Design Article
A Prototype Lab Box with DSK'C6711/13 for Rapid DSP Algorithm Development
Graziano Bertini and Massimo Magrini
10/19/2005 12:00 AM EDT
![]() |
Texas Instruments Audio and Video/Imaging Series |
Rapid prototyping is a new approach in Digital Signal Processing systems development. With the advent of Matlab's Real Time Workshop (RTW) it is now possible to compile, load, and execute graphically designed Mathworks Simulink models on an actual DSP platform, without spending many workdays coding in typical DSP-oriented languages, or C/C++ dialects (compilers).
RTW supports the powerful Texas Instruments 'C6000 series, including the TMS320C6711 DSK we are employing in our lab. Here we describe our experience in using these tools to develop and test real-time voice transformation algorithms proposed by the Musical and Architectural Acoustic Lab of FSSG-CNR (Fondazione Scuola San Giorgio-Consiglio Nazionale delle Ricerche, Venice, Italy).
However the first generations of starter kits were very cheap, including only the DSP processor and a few hardware devices. The system design for a specific application required the realization of a PCB including necessary hardware components around the DSP chip. The lab prototyping was expensive, and the final results were not achieved in a "time to market" manner.
Figure 1 shows an example of the old starter kit TMS320C26 DSK integrated into a system using infrared devices, in order to control sounds and music production by hand movements as realized in our laboratory.
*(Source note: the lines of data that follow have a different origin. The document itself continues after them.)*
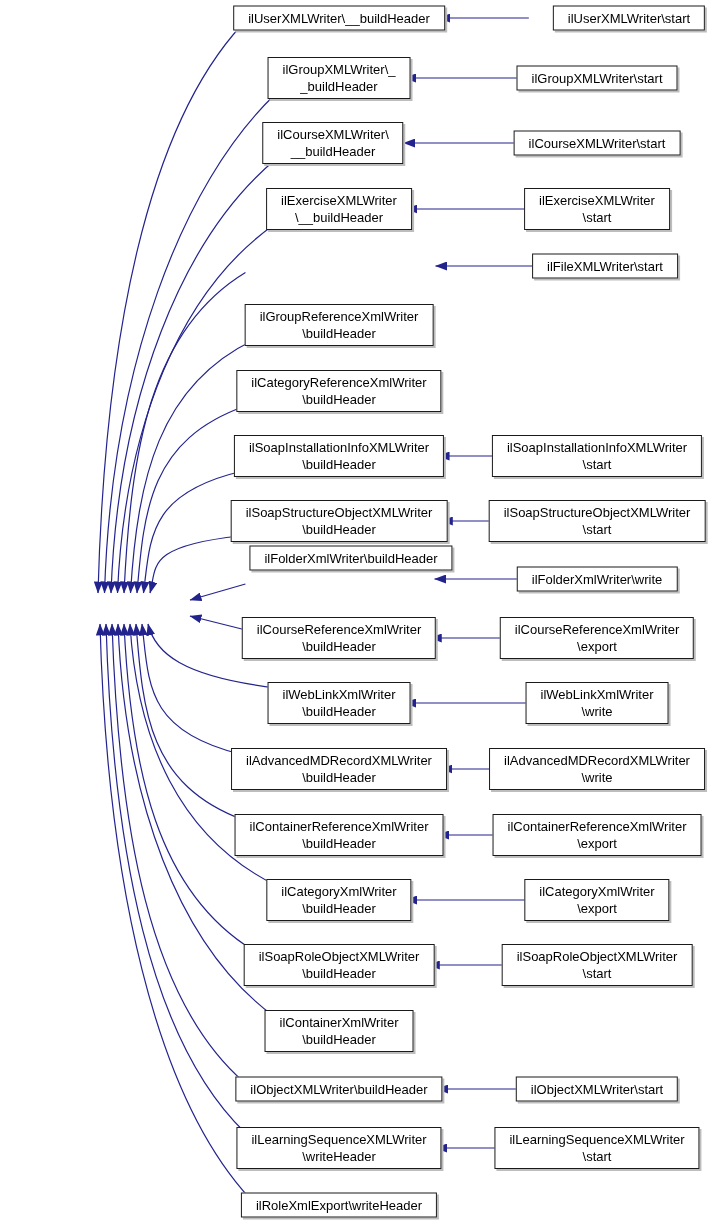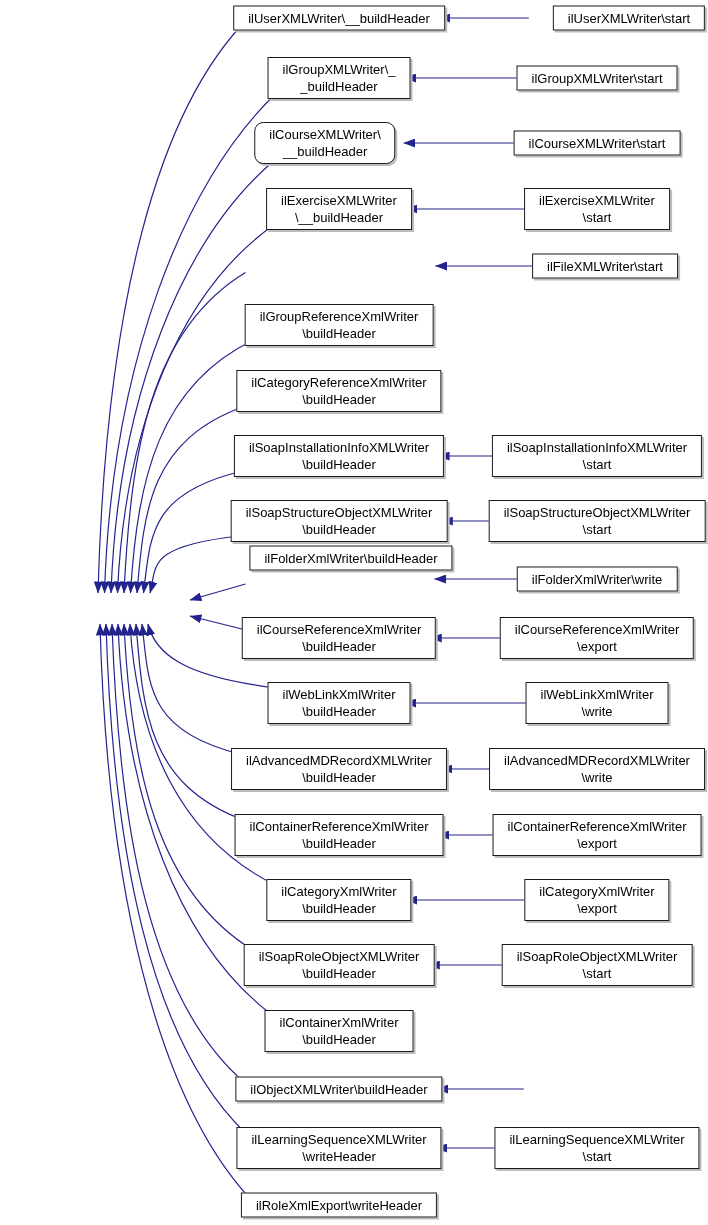--- a/index.html
+++ b/index.html
@@ -104,21 +104,21 @@
     <div class="gnode" style="left: 629px; top: 18px;">
       <div>ilUserXMLWriter\start</div>
     </div>
     <div class="gnode" style="left: 339px; top: 78px;">
       <div>ilGroupXMLWriter\_</div>
       <div>_buildHeader</div>
     </div>
     <div class="gnode" style="left: 597px; top: 78px;">
       <div>ilGroupXMLWriter\start</div>
     </div>
-    <div class="gnode" style="left: 325px; top: 143px; border-radius: 9px;">
+    <div class="gnode" style="left: 333px; top: 143px;">
       <div>ilCourseXMLWriter\</div>
       <div>__buildHeader</div>
     </div>
     <div class="gnode" style="left: 597px; top: 143px;">
       <div>ilCourseXMLWriter\start</div>
     </div>
     <div class="gnode" style="left: 339px; top: 209px;">
       <div>ilExerciseXMLWriter</div>
       <div>\__buildHeader</div>
     </div>
@@ -207,20 +207,23 @@
       <div>ilSoapRoleObjectXMLWriter</div>
       <div>\start</div>
     </div>
     <div class="gnode" style="left: 339px; top: 1031px;">
       <div>ilContainerXmlWriter</div>
       <div>\buildHeader</div>
     </div>
     <div class="gnode" style="left: 339px; top: 1089px;">
       <div>ilObjectXMLWriter\buildHeader</div>
     </div>
+    <div class="gnode" style="left: 597px; top: 1089px;">
+      <div>ilObjectXMLWriter\start</div>
+    </div>
     <div class="gnode" style="left: 339px; top: 1148px;">
       <div>ilLearningSequenceXMLWriter</div>
       <div>\writeHeader</div>
     </div>
     <div class="gnode" style="left: 597px; top: 1148px;">
       <div>ilLearningSequenceXMLWriter</div>
       <div>\start</div>
     </div>
     <div class="gnode" style="left: 339px; top: 1205px;">
       <div>ilRoleXmlExport\writeHeader</div>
Figure 1: TMS320C26 Starter Kit (in the center of prototype) integrated in a system for gestural control of computer music via MIDI (Musical Instruments Digital Interface) protocol |
Subsequently very suitable DSKs with audio codecs, static and/or dynamic memories, and faster PC interfaces became available. Moreover, improvements were made to software tools and more complete libraries were included. More recently, one could compile and execute DSP algorithms from graphic models and schemas. For example, Simulink Real Time Workshop is able to work directly with TI DSP processors.
During the TI Europe One-day Workshop organized in Florence in April 2003 we discovered the features of the TMS320C6711 DSK and we also obtained, as a grant, a kit for starting the experimentation. The following article details our experience with the implementation of complex voice transformation algorithms using the state-of-the-art HW/SW tools for rapid protoytping, in other words, the evaluation board with powerful floating-point DSP processors and the support of a high-level SW compiler (Simulink with Real Time Workshop).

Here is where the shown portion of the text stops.